Your objective:
Pick every line from the data that holds the word "subhead".
#### Extracted records
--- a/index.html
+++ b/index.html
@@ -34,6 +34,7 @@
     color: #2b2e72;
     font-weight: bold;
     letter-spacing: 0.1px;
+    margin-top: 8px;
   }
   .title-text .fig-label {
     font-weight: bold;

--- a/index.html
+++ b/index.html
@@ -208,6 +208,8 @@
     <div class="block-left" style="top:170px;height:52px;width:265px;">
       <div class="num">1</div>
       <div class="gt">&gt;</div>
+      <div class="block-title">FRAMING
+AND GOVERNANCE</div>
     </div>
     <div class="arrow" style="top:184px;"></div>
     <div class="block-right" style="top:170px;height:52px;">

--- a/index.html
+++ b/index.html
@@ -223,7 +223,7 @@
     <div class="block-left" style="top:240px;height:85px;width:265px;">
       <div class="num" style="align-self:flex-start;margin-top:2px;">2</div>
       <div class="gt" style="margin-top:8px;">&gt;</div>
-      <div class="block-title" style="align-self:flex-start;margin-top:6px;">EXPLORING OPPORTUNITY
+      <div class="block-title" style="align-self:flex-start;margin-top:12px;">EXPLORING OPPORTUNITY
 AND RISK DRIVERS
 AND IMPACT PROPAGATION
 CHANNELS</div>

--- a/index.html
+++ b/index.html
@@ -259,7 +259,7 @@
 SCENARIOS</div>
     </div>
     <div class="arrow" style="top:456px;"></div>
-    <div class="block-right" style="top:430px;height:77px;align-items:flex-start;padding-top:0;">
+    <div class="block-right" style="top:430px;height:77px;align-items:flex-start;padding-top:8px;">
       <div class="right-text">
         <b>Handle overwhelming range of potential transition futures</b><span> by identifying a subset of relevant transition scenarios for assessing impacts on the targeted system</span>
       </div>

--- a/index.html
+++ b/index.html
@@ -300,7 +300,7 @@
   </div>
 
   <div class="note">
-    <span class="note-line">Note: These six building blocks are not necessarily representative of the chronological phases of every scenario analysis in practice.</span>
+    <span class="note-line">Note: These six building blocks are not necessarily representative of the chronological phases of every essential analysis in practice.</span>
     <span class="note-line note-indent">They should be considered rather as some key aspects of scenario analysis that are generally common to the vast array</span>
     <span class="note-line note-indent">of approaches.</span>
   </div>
########
#### Extracted records
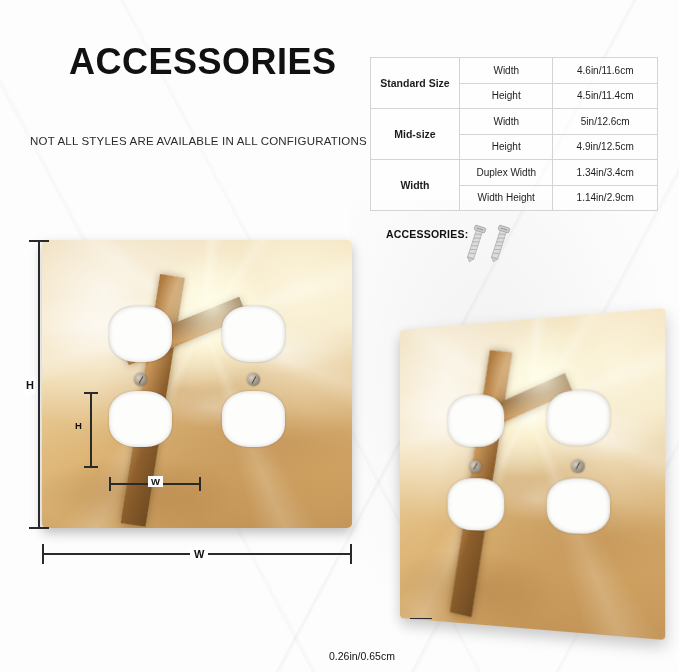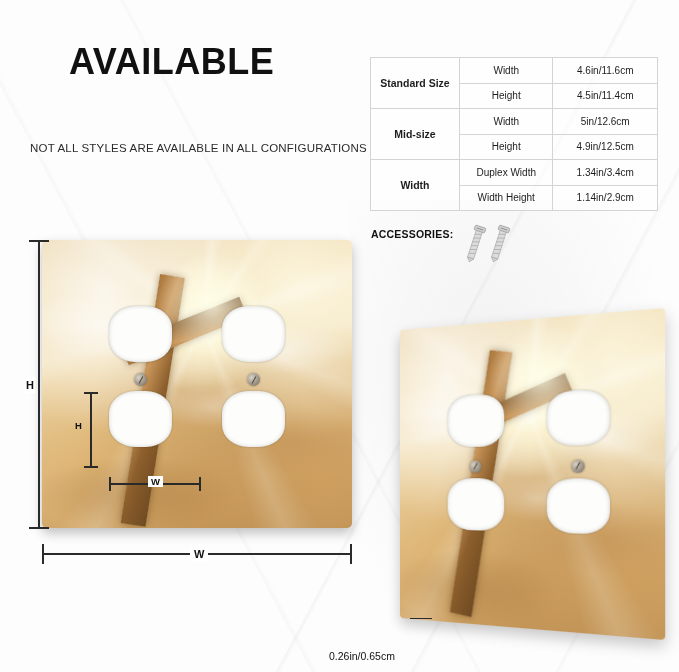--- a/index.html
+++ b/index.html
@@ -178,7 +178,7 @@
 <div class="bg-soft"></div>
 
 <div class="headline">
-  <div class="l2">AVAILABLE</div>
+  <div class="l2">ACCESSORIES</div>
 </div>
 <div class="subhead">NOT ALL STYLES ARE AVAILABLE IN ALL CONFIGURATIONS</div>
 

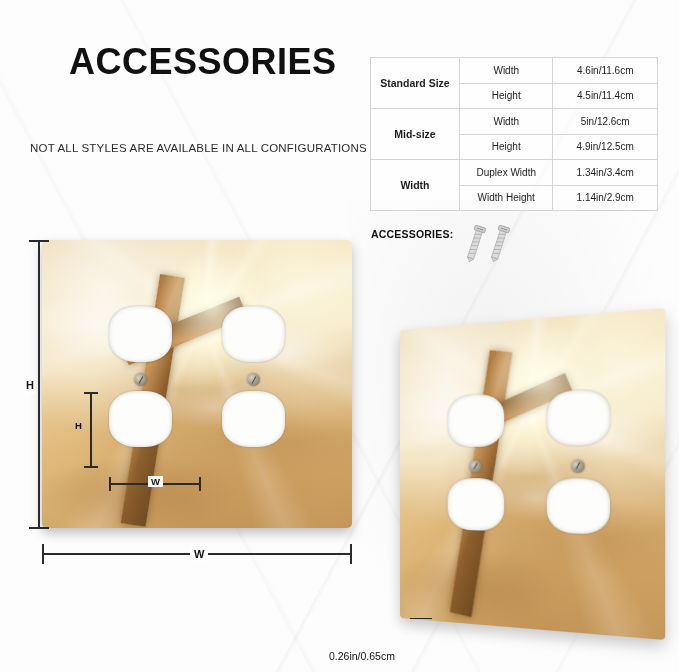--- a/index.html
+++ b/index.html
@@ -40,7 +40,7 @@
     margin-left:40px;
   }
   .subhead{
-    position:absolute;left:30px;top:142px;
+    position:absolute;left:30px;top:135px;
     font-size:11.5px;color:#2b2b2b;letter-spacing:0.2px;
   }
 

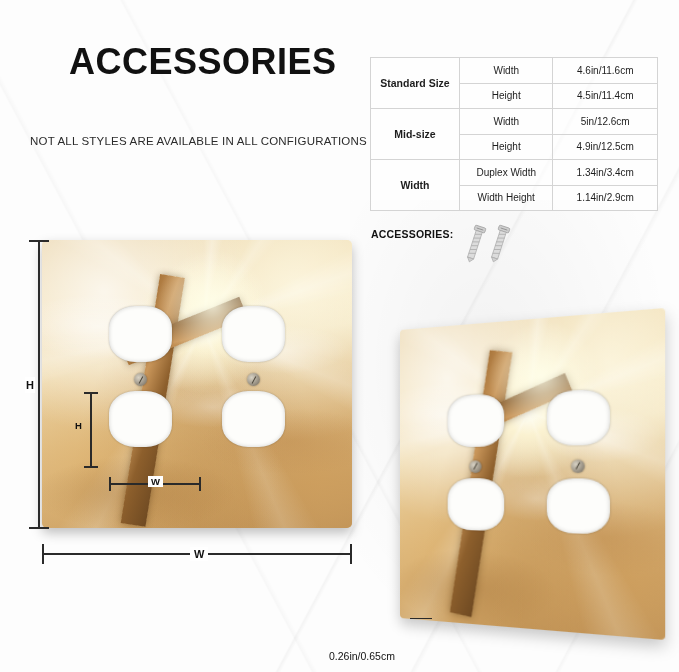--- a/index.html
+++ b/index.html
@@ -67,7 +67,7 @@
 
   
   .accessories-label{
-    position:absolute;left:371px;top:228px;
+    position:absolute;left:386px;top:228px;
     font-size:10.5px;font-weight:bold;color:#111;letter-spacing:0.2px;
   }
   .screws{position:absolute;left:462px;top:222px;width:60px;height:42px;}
########
Result of this task:
 <div class="subhead">NOT ALL STYLES ARE AVAILABLE IN ALL CONFIGURATIONS</div>
   .subhead{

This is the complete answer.